Diabetes is the condition in which the body does not properly process food for use as energy.
Most of the food we eat is turned into glucose, or sugar, for our bodies to use for energy. The pancreas, an organ that lies near the stomach, makes a hormone called insulin to help glucose get into the cells of our bodies. When you have diabetes, your body either doesn’t make enough insulin or can’t use its own insulin as well as it should. This causes sugars to build up in your blood. This is why many people refer to diabetes as “sugar.”
Diabetes can cause serious health complications including heart disease, blindness, kidney failure, and lower-extremity amputations. Diabetes is the seventh leading cause of death in the United States.
Type 1 diabetes, previously called insulin-dependent diabetes mellitus (IDDM) or juvenile onset diabetes, may account for 5 percent to 10 percent of all diagnosed cases of diabetes. Risk factors are less well defined for Type 1 diabetes than for Type 2 diabetes, but autoimmune, genetic, and environmental factors are involved in the development of this type of diabetes.
Type 2 diabetes was previously called non-insulin-dependent diabetes mellitus (NIDDM) or adult-onset diabetes. Type 2 diabetes may account for about 90 percent to 95 percent of all diagnosed cases of diabetes.
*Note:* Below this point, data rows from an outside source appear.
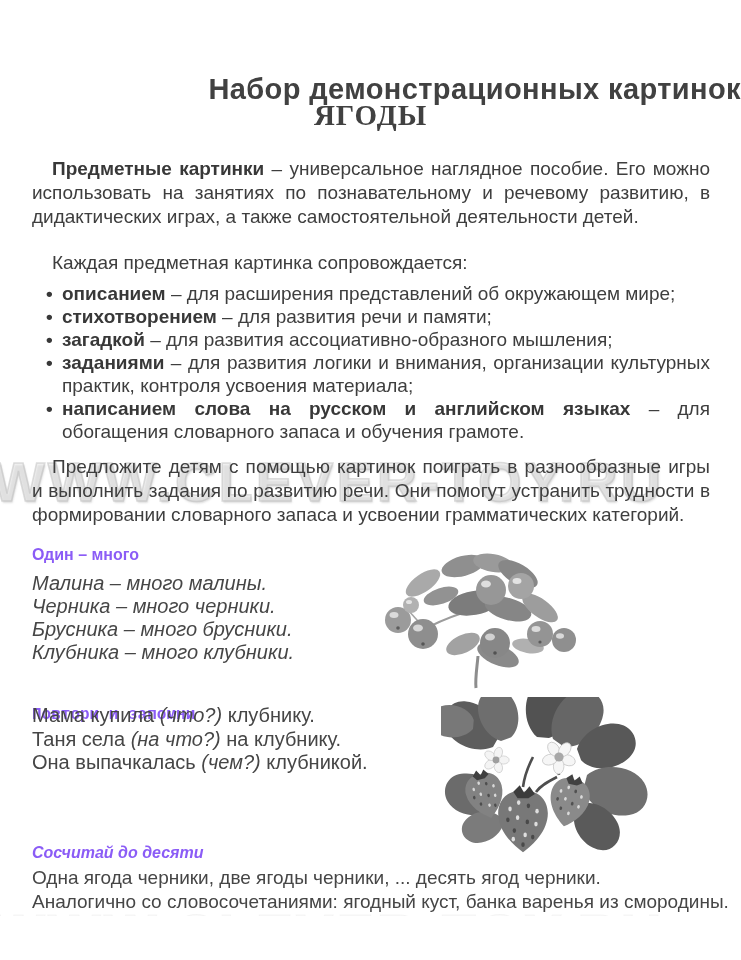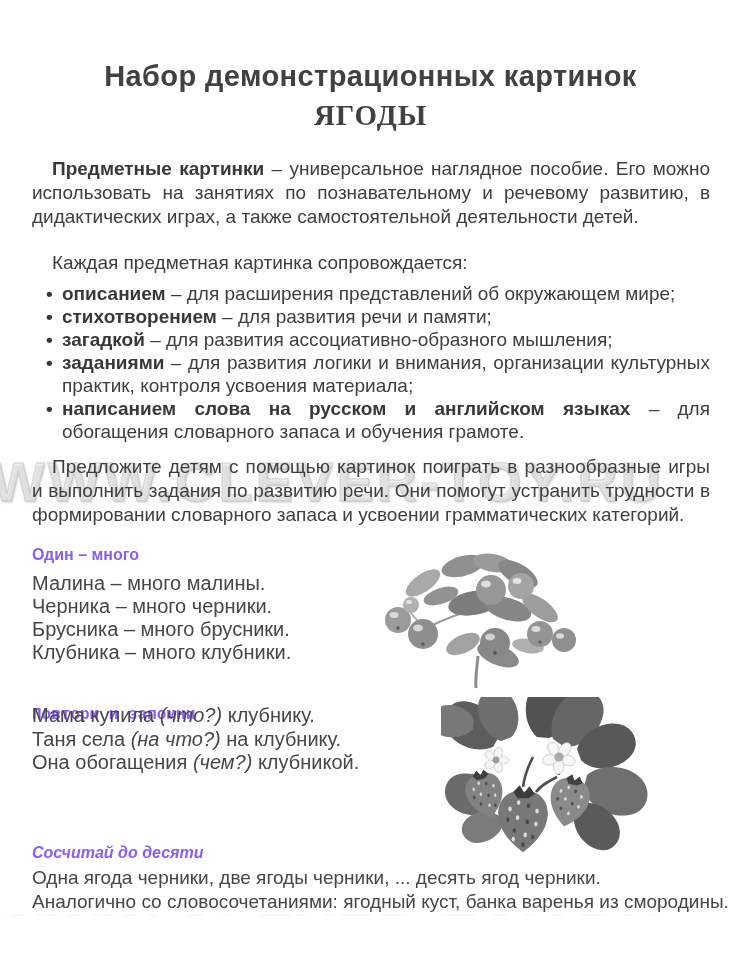--- a/index.html
+++ b/index.html
@@ -36,7 +36,7 @@
     position:absolute;left:0;width:741px;text-align:center;
     font-weight:700;font-size:29px;color:#414141;letter-spacing:0.4px;
   }
-  .title-line1{top:60px;}
+  .title-line1{top:73px;text-align:right;}
   .title-line2{top:99px;letter-spacing:1px;font-family:Liberation Serif, serif;}
   
   .para{

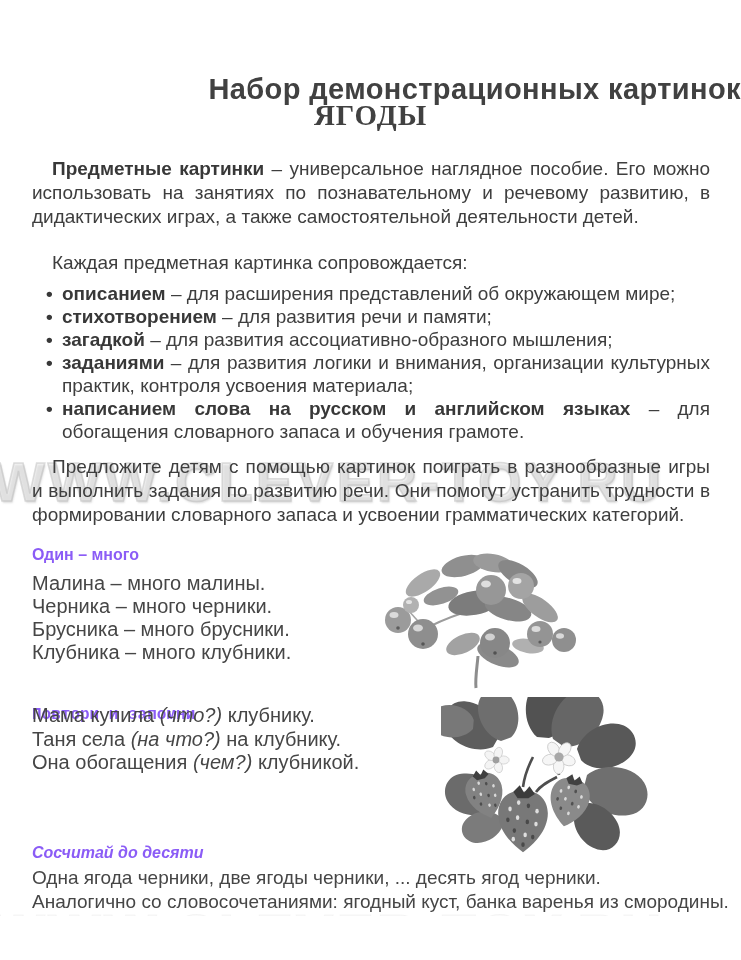--- a/index.html
+++ b/index.html
@@ -71,7 +71,7 @@
   .sec-lines{position:absolute;left:32px;font-size:20px;color:#464646;}
   .sec-lines .ln{white-space:nowrap;}
   .one-many-head{top:546px;}
-  .one-many-lines{top:572px;line-height:23px;}
+  .one-many-lines{top:572px;line-height:23px;font-style:italic;}
   .repeat-head{top:706px;font-family:Liberation Mono, monospace;}
   .repeat-lines{top:704px;line-height:23.5px;}
   .count-head{top:844px;font-style:italic;}

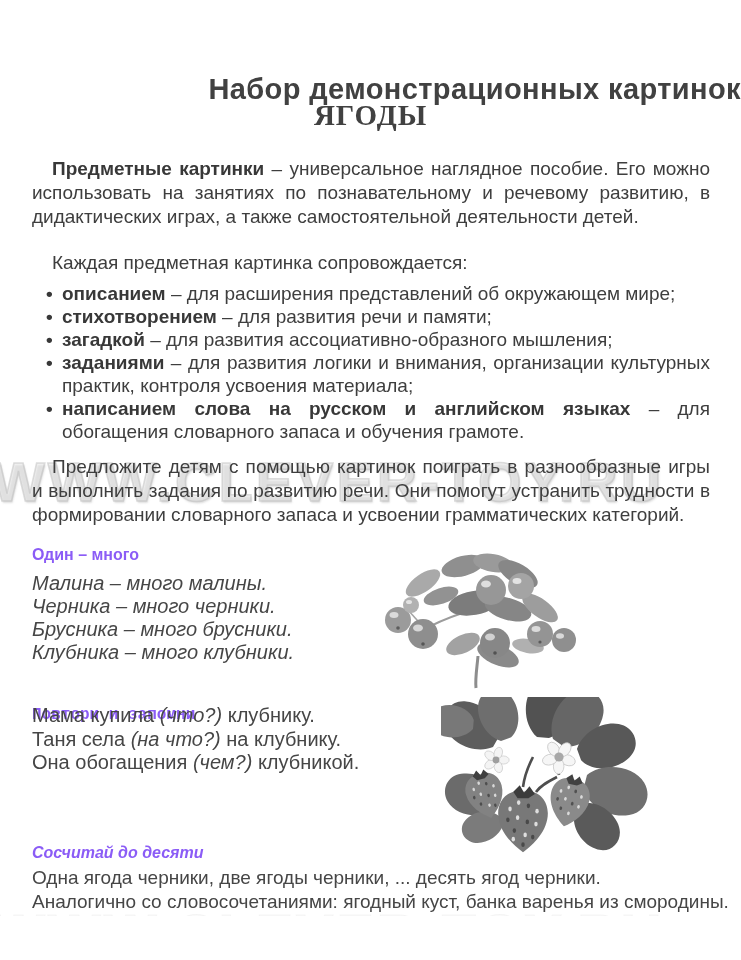--- a/index.html
+++ b/index.html
@@ -121,7 +121,7 @@
     <div class="sec-lines repeat-lines">
       <div class="ln"><span>Мама купила </span><span class="q">(что?)</span><span> клубнику.</span></div>
       <div class="ln"><span>Таня села </span><span class="q">(на что?)</span><span> на клубнику.</span></div>
-      <div class="ln"><span>Она обогащения </span><span class="q">(чем?)</span><span> клубникой.</span></div>
+      <div class="ln"><span>Она выпачкалась </span><span class="q">(чем?)</span><span> клубникой.</span></div>
     </div>
 
     <div class="sec-head count-head">Сосчитай до десяти</div>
Risk factors for Type 2 diabetes include older age, obesity, family history of diabetes, prior history of gestational diabetes, impaired glucose tolerance, physical inactivity, and race/ethnicity. African Americans, Hispanic/Latino Americans, American Indians, and some Asian Americans and Pacific Islanders are at particularly high risk for type 2 diabetes.
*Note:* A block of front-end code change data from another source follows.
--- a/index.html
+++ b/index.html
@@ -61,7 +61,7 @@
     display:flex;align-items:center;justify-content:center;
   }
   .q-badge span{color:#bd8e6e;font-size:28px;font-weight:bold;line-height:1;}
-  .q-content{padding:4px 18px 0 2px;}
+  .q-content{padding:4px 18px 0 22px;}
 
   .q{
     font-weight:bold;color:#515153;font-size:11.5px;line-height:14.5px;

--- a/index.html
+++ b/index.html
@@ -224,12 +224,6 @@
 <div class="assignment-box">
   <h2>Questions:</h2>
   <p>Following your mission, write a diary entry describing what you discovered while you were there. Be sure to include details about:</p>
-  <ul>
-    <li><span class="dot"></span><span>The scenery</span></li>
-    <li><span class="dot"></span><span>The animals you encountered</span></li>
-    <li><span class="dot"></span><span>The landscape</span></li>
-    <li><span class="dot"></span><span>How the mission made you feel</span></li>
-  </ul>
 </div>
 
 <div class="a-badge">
Gestational diabetes develops in 2 percent to 5 percent of all pregnancies but usually disappears when a pregnancy is over. Gestational diabetes occurs more frequently in African Americans, Hispanic/Latino Americans, American Indians, and people with a family history of diabetes than in other groups. Obesity is also associated with higher risk. Women who have had gestational diabetes are at increased risk for later developing Type 2 diabetes. In some studies, nearly 40 percent of women with a history of gestational diabetes developed diabetes in the future.
Other specific types of diabetes result from specific genetic syndromes, surgery, drugs, malnutrition, infections, and other illnesses. Such types of diabetes may account for 1 percent to 2 percent of all diagnosed cases of diabetes.
In people with HIV, the risk of type 2 diabetes is greater in people who are also infected with hepatitis C. Additionally, the use of some HIV medicines may increase blood glucose levels and lead to type 2 diabetes. People with HIV should have their blood glucose levels checked before they start taking HIV medicines. People with higher-than-normal glucose levels may need to avoid taking some HIV medicines and use other HIV medicines instead.
A number of studies have shown that regular physical activity can significantly reduce the risk of developing type 2 diabetes. Type 2 diabetes is also associated with obesity.
In response to the growing health burden of diabetes mellitus (diabetes), the diabetes community has three choices: prevent diabetes; cure diabetes; and take better care of people with diabetes to prevent devastating complications. All three approaches are actively being pursued by the US Department of Health and Human Services.